Aug 20, 2018

Trump hits Fed Chair Jerome Powell for rate hikes, again

President Donald Trump and Federal Reserve Chair Jerome Powell. Photo: Jabin Botsford/The Washington Post via Getty Images

President Trump is complaining again about the Federal Reserve raising interest rates, telling Reuters today that he's "not thrilled" with the Chairman of the Federal Reserve Jerome Powell, adding that he should be "given some help by the Fed."

Why it matters: Despite the pushback he's received for publicly speaking out about the independent government agency, Trump has continued to break a longtime norm of presidents not commenting on monetary policy. On Friday, Trump privately critiqued Powell, his pick to succeed Janet Yellen in 2017, at a GOP fundraiser in the Hamptons, per Bloomberg, and in July he told CNBC that he didn't like watching interest rates go up.

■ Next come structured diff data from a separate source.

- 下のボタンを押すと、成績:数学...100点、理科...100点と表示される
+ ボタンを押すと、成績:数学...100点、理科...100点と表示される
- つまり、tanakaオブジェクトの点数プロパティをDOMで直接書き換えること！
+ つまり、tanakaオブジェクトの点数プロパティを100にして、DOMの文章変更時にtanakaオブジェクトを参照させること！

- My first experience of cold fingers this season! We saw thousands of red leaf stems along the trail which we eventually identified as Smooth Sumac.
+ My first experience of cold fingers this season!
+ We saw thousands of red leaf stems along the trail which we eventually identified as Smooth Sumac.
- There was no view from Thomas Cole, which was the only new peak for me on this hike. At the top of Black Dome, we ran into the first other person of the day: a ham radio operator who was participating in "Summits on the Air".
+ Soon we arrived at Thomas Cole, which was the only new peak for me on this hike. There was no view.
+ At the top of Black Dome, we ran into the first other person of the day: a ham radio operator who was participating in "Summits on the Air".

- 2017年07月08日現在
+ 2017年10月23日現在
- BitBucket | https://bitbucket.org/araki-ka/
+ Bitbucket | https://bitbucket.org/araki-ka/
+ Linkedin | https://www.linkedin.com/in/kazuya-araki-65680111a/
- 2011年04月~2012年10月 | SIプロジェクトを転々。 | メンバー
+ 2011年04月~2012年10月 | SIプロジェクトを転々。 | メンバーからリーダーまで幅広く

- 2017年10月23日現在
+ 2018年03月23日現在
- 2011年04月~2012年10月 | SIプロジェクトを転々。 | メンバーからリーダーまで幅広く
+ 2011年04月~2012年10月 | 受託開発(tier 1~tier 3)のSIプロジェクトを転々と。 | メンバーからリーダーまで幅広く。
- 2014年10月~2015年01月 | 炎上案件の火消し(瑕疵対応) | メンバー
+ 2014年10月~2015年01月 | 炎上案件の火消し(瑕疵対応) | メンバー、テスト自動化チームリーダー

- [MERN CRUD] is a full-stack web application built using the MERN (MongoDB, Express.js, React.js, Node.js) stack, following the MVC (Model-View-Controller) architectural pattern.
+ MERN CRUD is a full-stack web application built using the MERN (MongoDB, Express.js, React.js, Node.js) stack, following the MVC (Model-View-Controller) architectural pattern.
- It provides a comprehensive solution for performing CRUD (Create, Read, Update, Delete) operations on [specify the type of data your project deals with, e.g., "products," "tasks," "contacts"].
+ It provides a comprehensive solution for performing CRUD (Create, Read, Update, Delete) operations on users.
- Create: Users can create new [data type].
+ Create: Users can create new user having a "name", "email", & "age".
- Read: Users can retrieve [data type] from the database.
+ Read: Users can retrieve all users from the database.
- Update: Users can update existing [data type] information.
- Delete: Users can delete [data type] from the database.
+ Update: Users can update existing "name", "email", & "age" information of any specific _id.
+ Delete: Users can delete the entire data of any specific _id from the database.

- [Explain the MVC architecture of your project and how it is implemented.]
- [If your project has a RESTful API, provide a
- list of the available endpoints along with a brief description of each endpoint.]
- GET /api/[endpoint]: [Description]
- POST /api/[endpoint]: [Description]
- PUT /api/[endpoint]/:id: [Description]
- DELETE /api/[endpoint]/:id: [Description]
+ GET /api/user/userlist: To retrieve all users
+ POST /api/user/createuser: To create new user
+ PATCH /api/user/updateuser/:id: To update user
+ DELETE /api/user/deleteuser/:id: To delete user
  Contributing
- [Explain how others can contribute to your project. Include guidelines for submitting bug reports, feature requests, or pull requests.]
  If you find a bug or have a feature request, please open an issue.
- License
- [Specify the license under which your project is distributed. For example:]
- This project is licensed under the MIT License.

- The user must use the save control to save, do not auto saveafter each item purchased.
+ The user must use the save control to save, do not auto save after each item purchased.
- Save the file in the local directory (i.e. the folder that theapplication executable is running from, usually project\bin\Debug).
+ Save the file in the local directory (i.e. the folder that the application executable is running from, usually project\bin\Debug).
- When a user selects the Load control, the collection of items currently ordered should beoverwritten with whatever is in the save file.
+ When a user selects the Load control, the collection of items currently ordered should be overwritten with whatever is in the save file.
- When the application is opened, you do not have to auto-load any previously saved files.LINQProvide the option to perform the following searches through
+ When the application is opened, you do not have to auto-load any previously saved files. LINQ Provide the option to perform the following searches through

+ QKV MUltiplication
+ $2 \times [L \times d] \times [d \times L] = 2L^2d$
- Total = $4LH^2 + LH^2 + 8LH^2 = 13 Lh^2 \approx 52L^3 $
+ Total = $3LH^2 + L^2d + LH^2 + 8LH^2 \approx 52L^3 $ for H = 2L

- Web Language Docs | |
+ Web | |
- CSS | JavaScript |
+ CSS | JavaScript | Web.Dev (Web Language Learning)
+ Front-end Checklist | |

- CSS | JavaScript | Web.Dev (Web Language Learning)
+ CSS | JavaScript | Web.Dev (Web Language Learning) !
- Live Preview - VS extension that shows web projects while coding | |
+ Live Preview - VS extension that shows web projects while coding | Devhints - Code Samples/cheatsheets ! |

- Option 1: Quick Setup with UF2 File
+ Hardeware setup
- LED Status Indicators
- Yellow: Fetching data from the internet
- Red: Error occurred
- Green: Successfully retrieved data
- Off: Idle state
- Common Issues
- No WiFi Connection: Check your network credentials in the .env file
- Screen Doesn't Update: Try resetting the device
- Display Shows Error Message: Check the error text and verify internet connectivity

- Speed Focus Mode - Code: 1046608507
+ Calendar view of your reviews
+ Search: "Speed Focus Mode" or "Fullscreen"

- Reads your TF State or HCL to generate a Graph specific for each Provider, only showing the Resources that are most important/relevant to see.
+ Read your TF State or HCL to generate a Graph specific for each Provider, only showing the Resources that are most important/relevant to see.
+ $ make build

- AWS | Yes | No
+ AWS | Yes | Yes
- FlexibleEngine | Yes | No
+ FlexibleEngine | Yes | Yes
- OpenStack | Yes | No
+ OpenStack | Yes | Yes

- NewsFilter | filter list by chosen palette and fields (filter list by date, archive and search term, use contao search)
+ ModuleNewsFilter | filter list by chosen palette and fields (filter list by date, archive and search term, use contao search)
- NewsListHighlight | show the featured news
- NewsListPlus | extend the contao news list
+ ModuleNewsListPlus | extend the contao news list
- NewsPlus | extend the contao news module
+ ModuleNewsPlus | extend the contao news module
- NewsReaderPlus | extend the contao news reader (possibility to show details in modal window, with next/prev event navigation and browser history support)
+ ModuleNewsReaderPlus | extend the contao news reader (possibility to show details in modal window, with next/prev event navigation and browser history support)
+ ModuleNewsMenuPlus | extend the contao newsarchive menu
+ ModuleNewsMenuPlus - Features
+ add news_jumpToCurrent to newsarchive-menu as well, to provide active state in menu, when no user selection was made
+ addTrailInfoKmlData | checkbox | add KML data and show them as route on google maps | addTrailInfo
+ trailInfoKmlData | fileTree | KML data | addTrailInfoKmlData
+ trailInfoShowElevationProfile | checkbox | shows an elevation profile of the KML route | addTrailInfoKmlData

Between the lines: As Axios' Dan Primack notes, Trump's repeated digs at the Fed could be his way of setting up a scapegoat in the event that the economy turns south.

Be Smart: The Fed raised interest rates twice this year, and has suggested there could be two more hikes before the end of 2018. But if officials decide not to raise rates, there could be questions about whether Trump's comments had any influence on the central bank's decision.

  • Alternatively, former Fed official Narayana Kocherlakota told Bloomberg last month that it is more likely that the Fed will go ahead with its plans "just to show they are not being influenced by the White House in any way."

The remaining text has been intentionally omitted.